● **Task item**
Drop all pictures and repeat exactly the lines from the line holding "tax: 9% = 15.25 -> 9% = 15.68" through the end of the records.

[Data records — start]

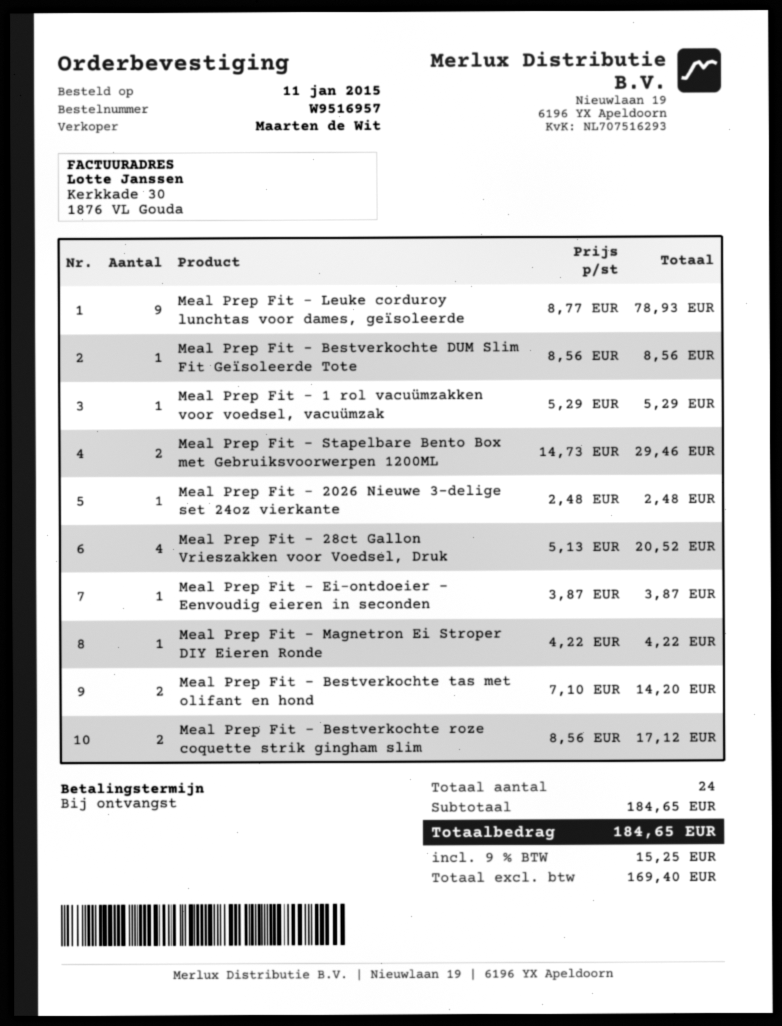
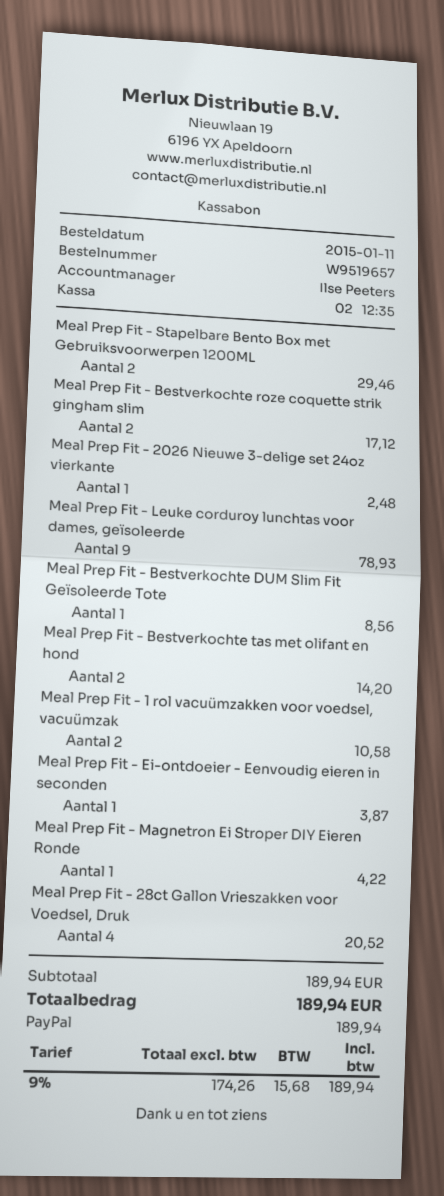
order number: W9516957 -> W9519657
sales rep: Maarten de Wit -> Ilse Peeters
Meal Prep Fit - 1 rol vacuümzakken voor voedsel, vacuümzak: 1 for 5.29 -> 2 for 10.58
subtotal: 184.65 -> 189.94
net: 169.40 -> 174.26
tax: 9% = 15.25 -> 9% = 15.68
total: 184.65 -> 189.94

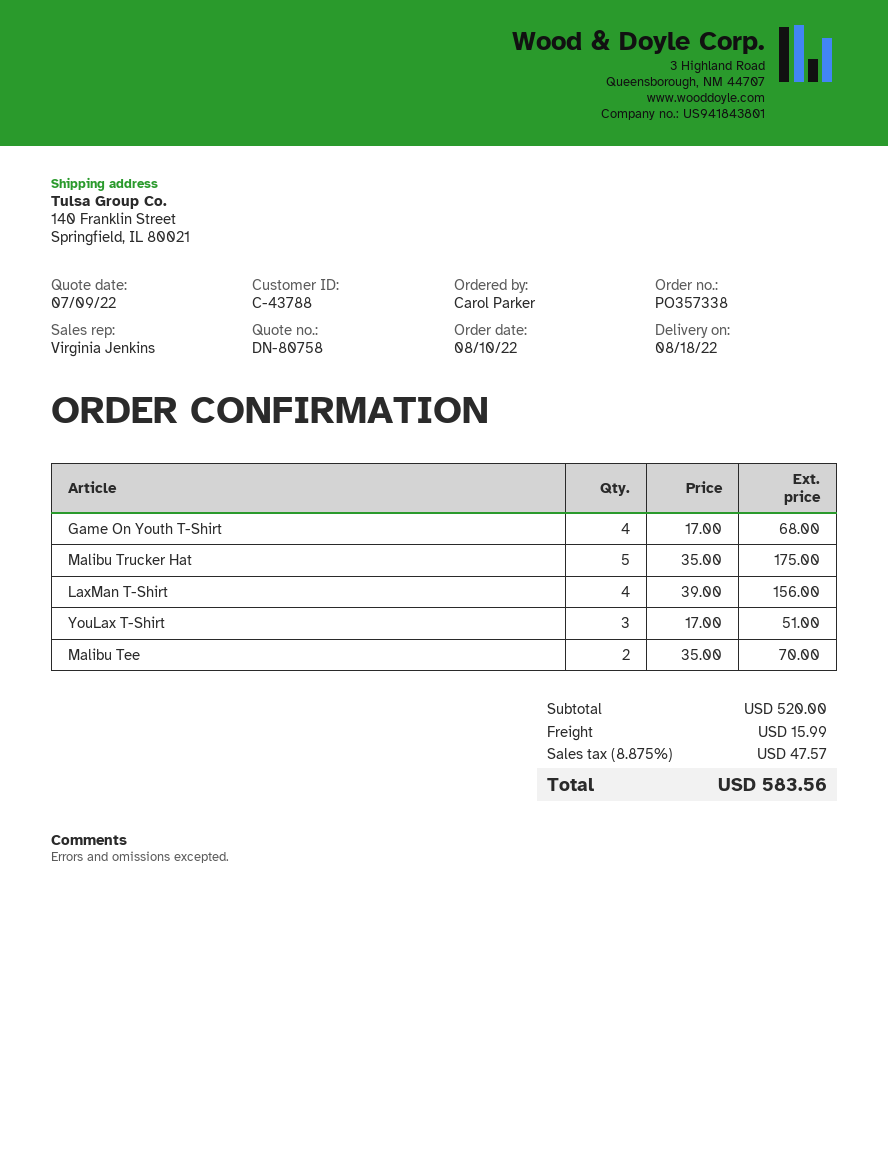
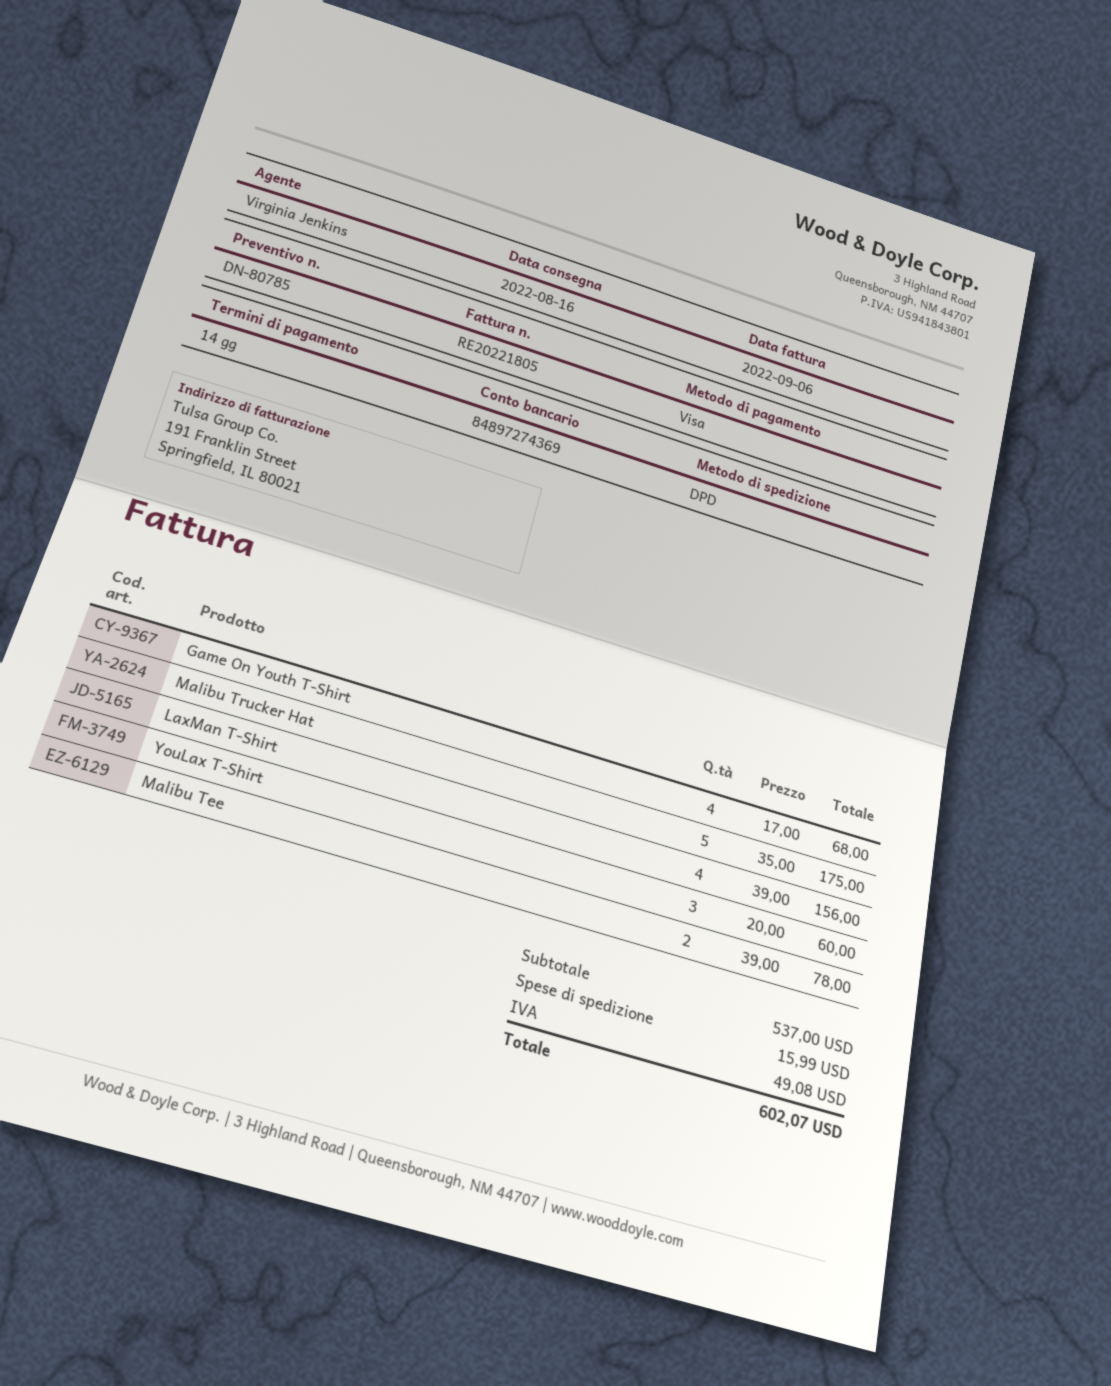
quote number: DN-80758 -> DN-80785
delivery date: 2022-08-18 -> 2022-08-16
YouLax T-Shirt: 3 x 17.00 = 51.00 -> 3 x 20.00 = 60.00
Malibu Tee: 2 x 35.00 = 70.00 -> 2 x 39.00 = 78.00
subtotal: 520.00 -> 537.00
tax: 47.57 -> 49.08
total: 583.56 -> 602.07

[Data records — finish]

● **Solution to this problem**
tax: 9% = 15.25 -> 9% = 15.68
total: 184.65 -> 189.94

quote number: DN-80758 -> DN-80785
delivery date: 2022-08-18 -> 2022-08-16
YouLax T-Shirt: 3 x 17.00 = 51.00 -> 3 x 20.00 = 60.00
Malibu Tee: 2 x 35.00 = 70.00 -> 2 x 39.00 = 78.00
subtotal: 520.00 -> 537.00
tax: 47.57 -> 49.08
total: 583.56 -> 602.07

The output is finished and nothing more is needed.